President Donald Trump and Attorney General William Barr announced on Wednesday significant developments in the administration’s efforts to eradicate the notorious MS-13 gang, including its plan to seek the death penalty of an alleged gang member in connection to the slayings of two New York teens.
Among the arrests include the indictment of Melgar Diaz, who became the first MS-13 member to be charged with terrorism-related offenses, officials say.
“He was responsible for activities in 13 states—20 cliques in the United States. He was also the person who would greenlight assassinations in the United States. The orders come from El Salvador—or they request to assassinate people who go down to El Salvador, and he would greenlight the hit,” Barr said during a press conference at the oval office on Wednesday.
Diaz, whose indictment was unsealed on July 14, was charged with offenses including conspiring to provide material support to terrorists, conspiring to kill or maim individuals overseas, and conspiring to commit acts of terrorism transcending national boundaries.
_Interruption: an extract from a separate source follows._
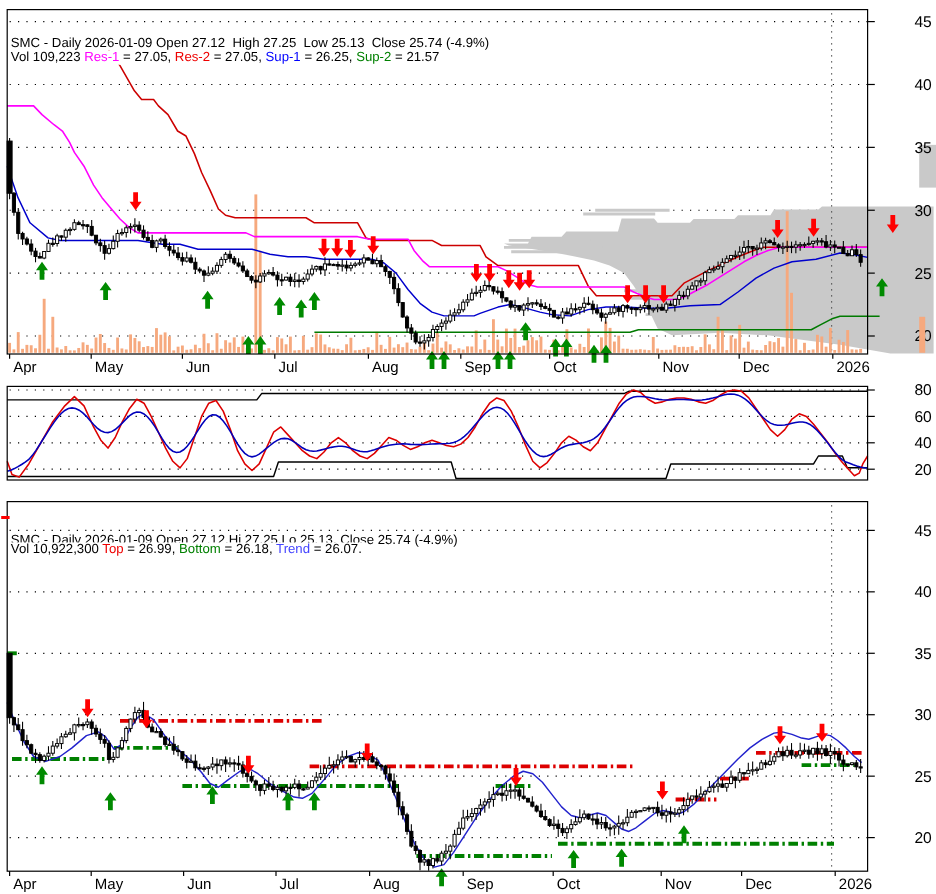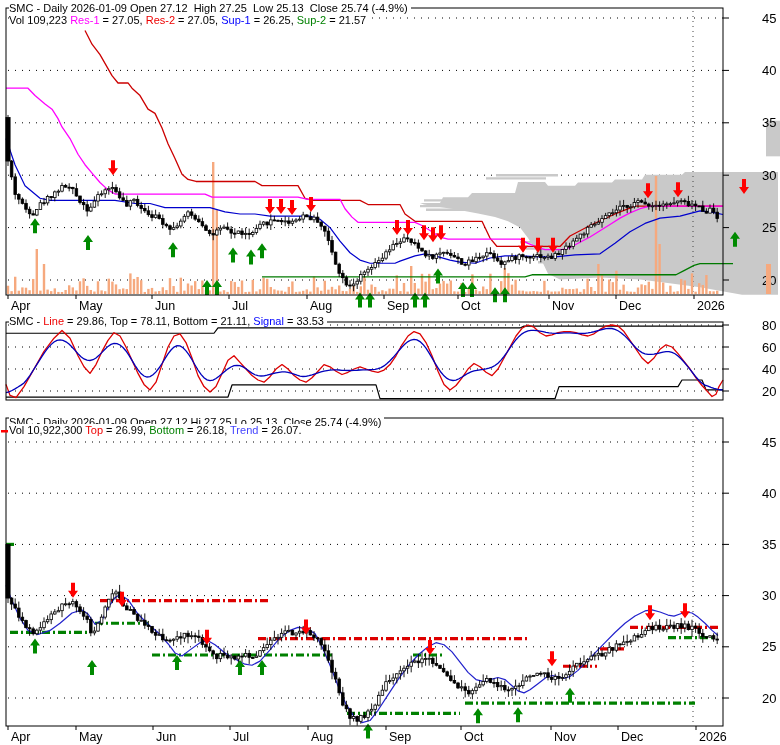"SMC - Daily 2026-01-09 Open" .hdr { margin-top: none -> 28px }
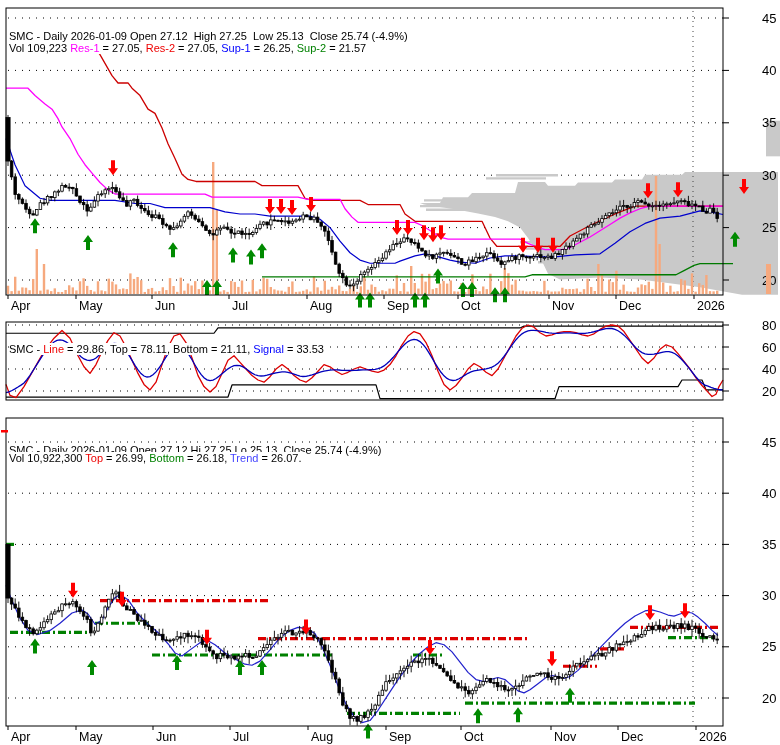"SMC - Line = 29.86," div.hdr { html: <div><span>SMC - </span><span>Line</span><span> = 29.86, Top = 78.11, Bottom = 21.11, </span><span>Signal</span><span> = 33.53</span></div> -> none }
Mickens’ body was discovered with such significant trauma to the face and head that she was almost unrecognizable, according to the U.S. Attorney’s Office of the Eastern District of New York. She had been attacked with baseball bats and a machete. Meanwhile, Cuevas’s body was found the next day nearby.
“We believe the monsters who murder children should be put to death. We seem to have quite a good agreement on that. These people murder children and they do it as slowly and viciously as possible. We will not allow these animals to terrorize our communities,” Trump said.
Meanwhile, in New York and Nevada, 21 MS-13 members, including leaders of various chapters operating in the area, were arrested and charged with various offenses, including murder, kidnapping, and drug trafficking, the officials said.
The gang’s motto is “kill, rape, control” and routinely uses brutal assault methods on victims to instill fear and force compliance.
Barr described the gang as a “death cult,” saying that its members are driven by the honor of “being the most savage, bloodthirsty person you can be and building up a reputation by killing.”
“They use the terror that they cause by their savaging to extort and they’ve gotten increasingly into human trafficking and now narcotics trafficking, but that’s a sideline, to some extent, to their basic purpose which is violence and terrorizing people,” the attorney general said.
The attorney general told reporters that more actions against the leadership of MS-13 are expected, saying that the administration had been working very closely with counterparts in El Salvador.
MS-13 was initially formed by Salvadoran immigrants that came to the United States in order to escape the civil war in their home country, according to a study published in the Journal of Gang Research in 2009.